Vorratsplanung von Bundesfernstraßen und Klagegründe (Nachfrage zu Bundestagsdrucksache 16/723)
der Abgeordneten Peter Hettlich, Winfried Hermann, Dr. Anton Hofreiter und der Fraktion BÜNDNIS 90/DIE GRÜNEN
Vorbemerkung
Die Antwort der Bundesregierung auf die Kleine Anfrage der Fraktion BÜNDNIS 90/DIE GRÜNEN „Vorratsplanung von Bundesfernstraßen und Klagegründe“ auf Bundestagsdrucksache 16/723 geht nicht auf alle gestellten Fragen ein. Der Erfahrungsbericht der Bundesregierung zum Verkehrswegeplanungsbeschleunigungsgesetz (Bundestagsdrucksache 15/2311), auf den die Antwort auf die Fragen 3 bis 6 verweist, gibt keinen umfassenden Überblick über die Klageverfahren gegen das jeweilige Baurecht von Fernstraßenprojekten seit 1990. Es besteht daher Anlass zur Nachfrage.

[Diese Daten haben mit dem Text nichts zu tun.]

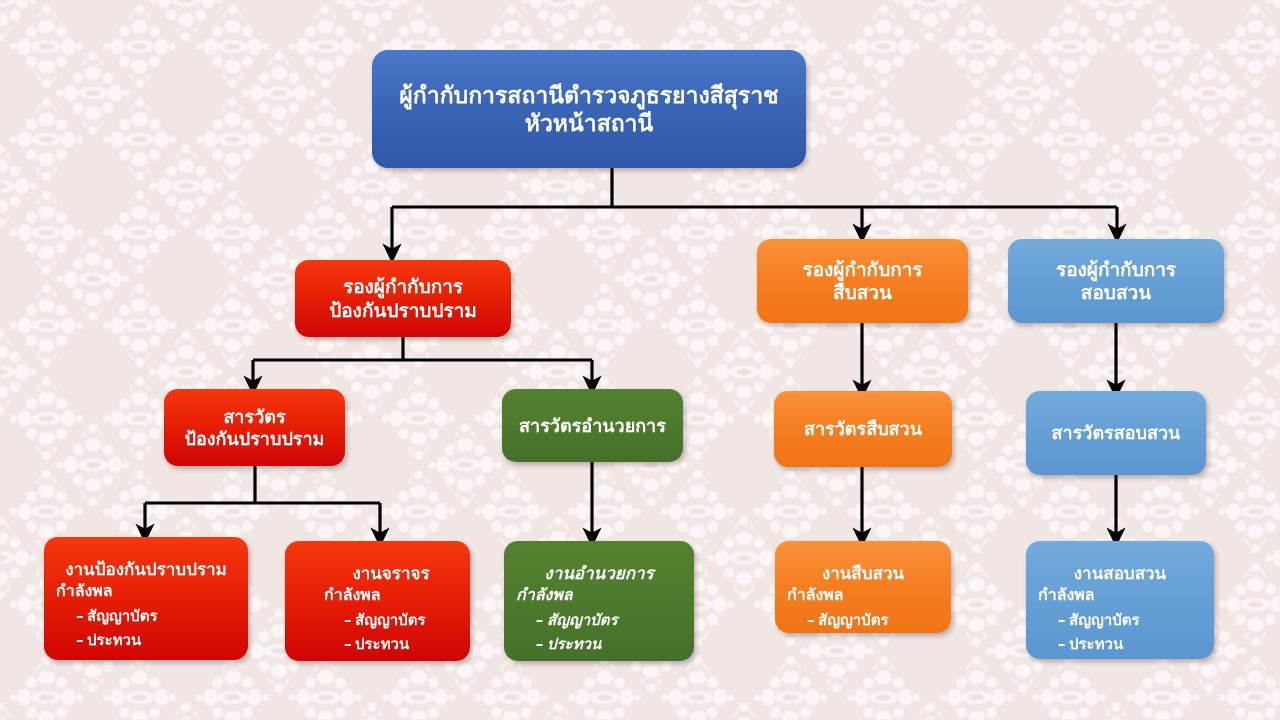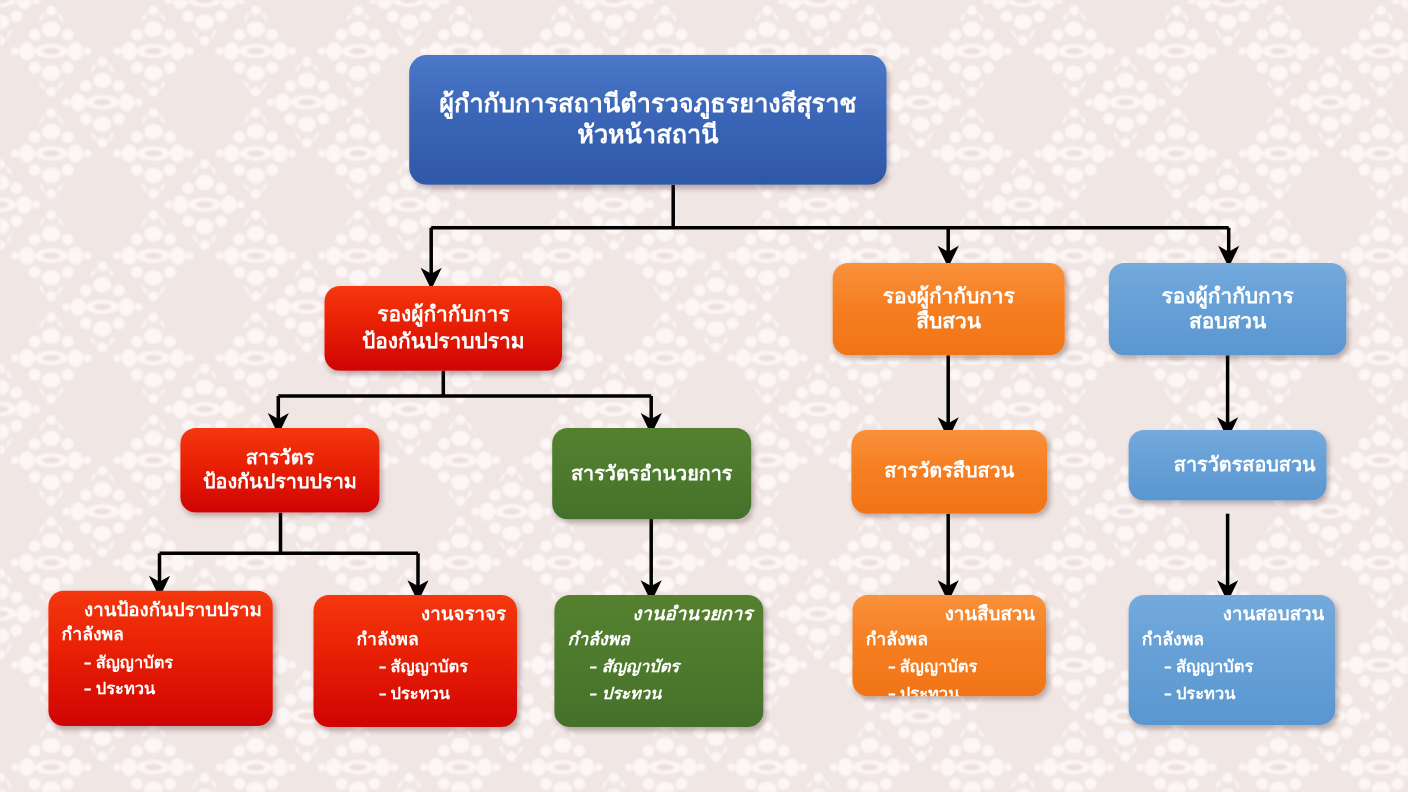--- a/index.html
+++ b/index.html
@@ -246,7 +246,7 @@
     <span class="line">ป้องกันปราบปราม</span>
   </div>
 
-  <div class="node level3-node theme-green" style="left:502px; top:389px; width:181px; height:83px;">
+  <div class="node level3-node theme-green" style="left:502px; top:389px; width:181px; height:73px;">
     <span class="line">สารวัตรอำนวยการ</span>
   </div>
 

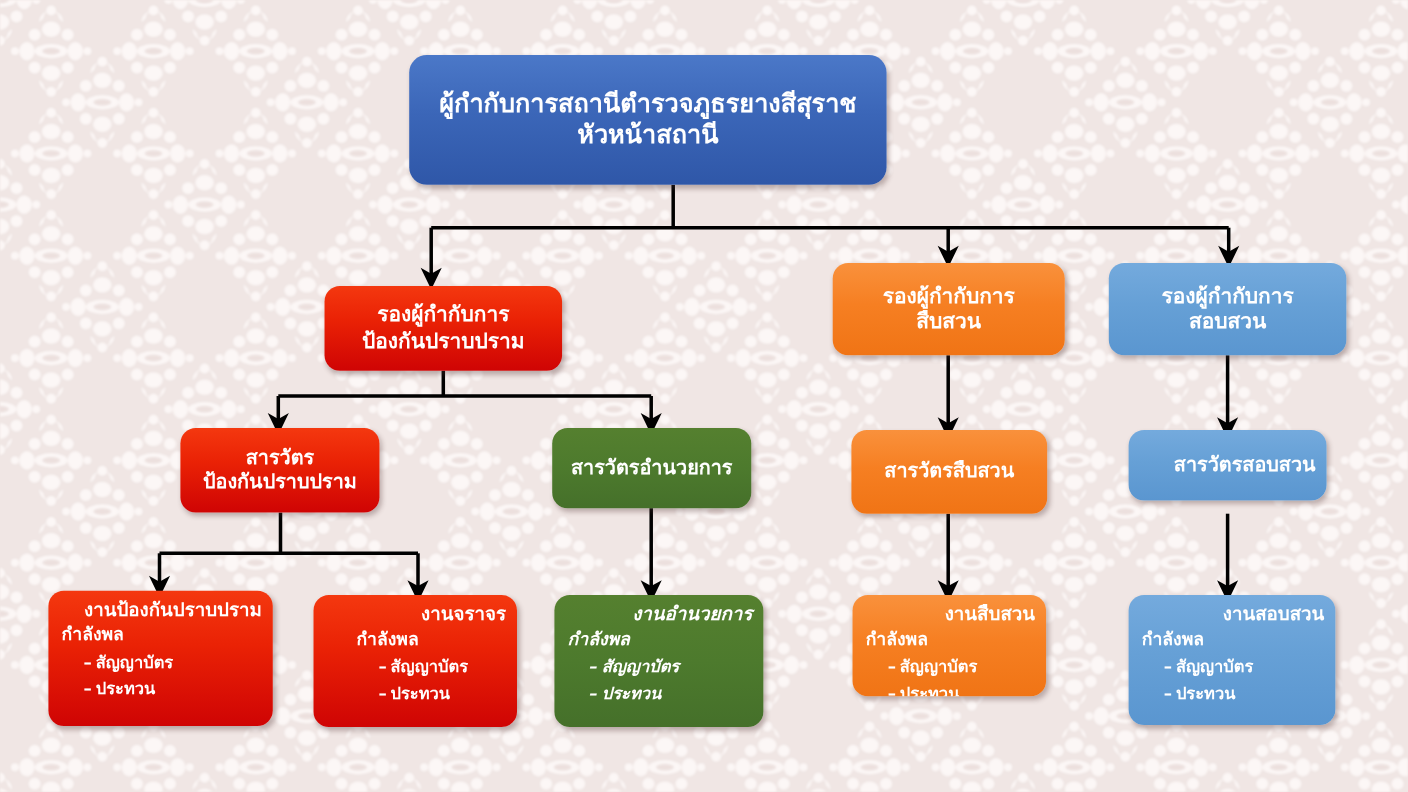--- a/index.html
+++ b/index.html
@@ -254,7 +254,7 @@
     <span class="line">สารวัตรสืบสวน</span>
   </div>
 
-  <div class="node level3-node theme-blue" style="left:1026px; top:391px; width:180px; height:64px;align-items:flex-end;">
+  <div class="node level3-node theme-blue" style="left:1026px; top:391px; width:180px; height:84px;">
     <span class="line">สารวัตรสอบสวน</span>
   </div>
 

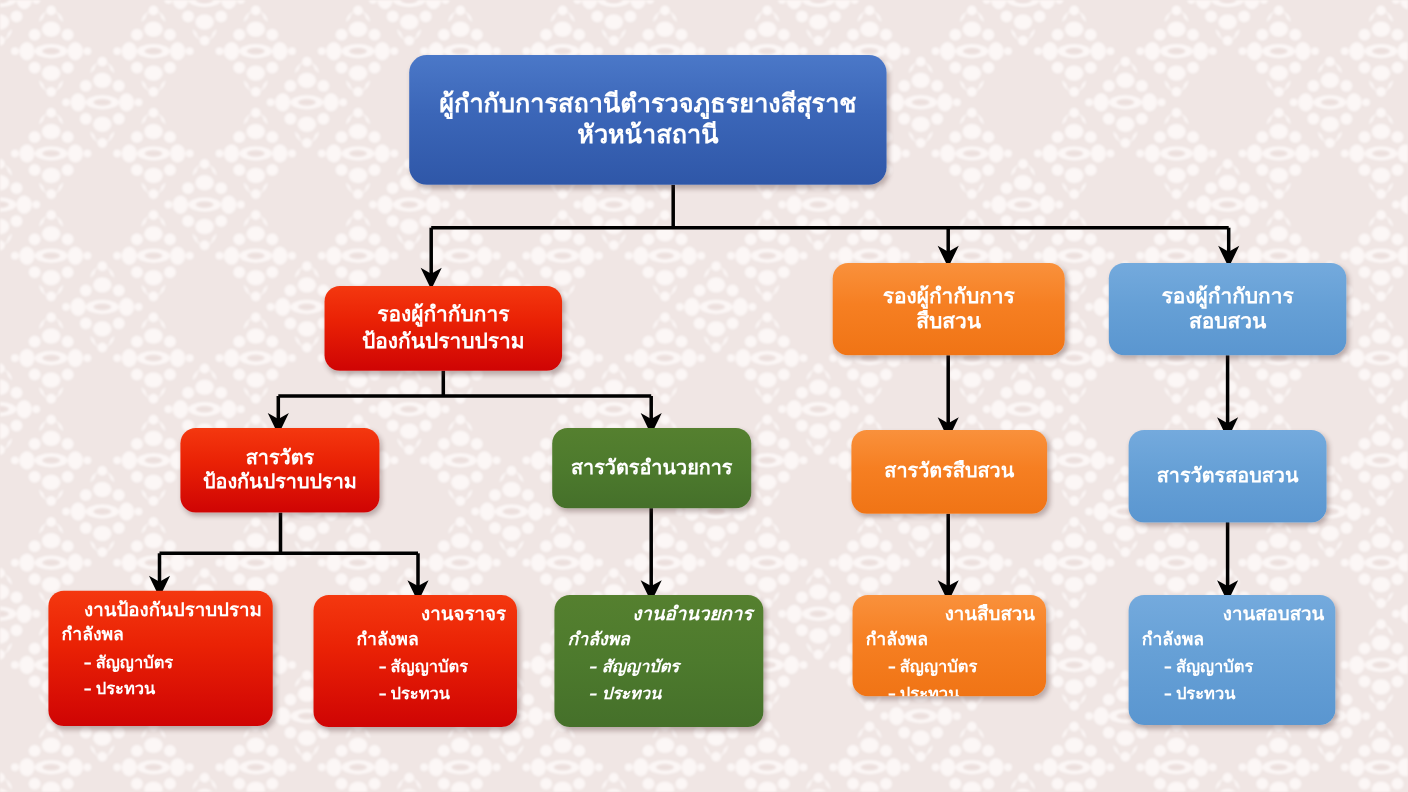--- a/index.html
+++ b/index.html
@@ -108,9 +108,10 @@
   .leaf-title {
     font-size: 17px;
     font-weight: 600;
-    text-align: right;
+    text-align: center;
     line-height: 1.25;
     margin-bottom: 1px;
+    margin-top: 14px;
   }
   .leaf-subtitle {
     font-size: 16px;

Wir fragen die Bundesregierung:
Fragen5
Wie viele geplante Fernstraßenprojekte des Bundes – aufgeschlüsselt nach Bundesländern – wurden seit 1990 beklagt?

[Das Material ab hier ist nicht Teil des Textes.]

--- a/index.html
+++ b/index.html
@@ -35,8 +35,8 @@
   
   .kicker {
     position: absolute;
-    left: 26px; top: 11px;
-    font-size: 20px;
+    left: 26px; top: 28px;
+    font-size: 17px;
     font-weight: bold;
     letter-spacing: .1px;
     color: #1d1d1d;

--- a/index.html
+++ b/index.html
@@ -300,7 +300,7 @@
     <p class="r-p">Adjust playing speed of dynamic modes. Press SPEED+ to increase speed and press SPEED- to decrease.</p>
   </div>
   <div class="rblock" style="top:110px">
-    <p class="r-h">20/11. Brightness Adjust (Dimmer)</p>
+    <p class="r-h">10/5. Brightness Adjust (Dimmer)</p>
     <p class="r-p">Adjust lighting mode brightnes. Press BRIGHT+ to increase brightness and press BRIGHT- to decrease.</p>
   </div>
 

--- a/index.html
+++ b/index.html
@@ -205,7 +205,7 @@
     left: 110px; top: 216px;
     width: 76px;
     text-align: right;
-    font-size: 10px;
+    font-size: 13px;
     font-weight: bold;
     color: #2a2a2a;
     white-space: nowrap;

Wie hoch war im gleichen Zeitraum die Anzahl der nicht beklagten Vorhaben im jeweiligen Bundesland?
Wie schlüsseln sich die Klagegruppen nach privat Betroffenen, Naturschutzverbänden, Gebietskörperschaften und Behörden auf?
Wie viele der beklagten Fernstraßenprojekte des Bundes wurden seit 1990 in mehr als einer Instanz behandelt?
Für wie viele Fernstraßenprojekte des Bundes – aufgeschlüsselt nach Bundesländern – wurde seit 1990 das Baurecht auf dem Gerichtsweg aufgehoben?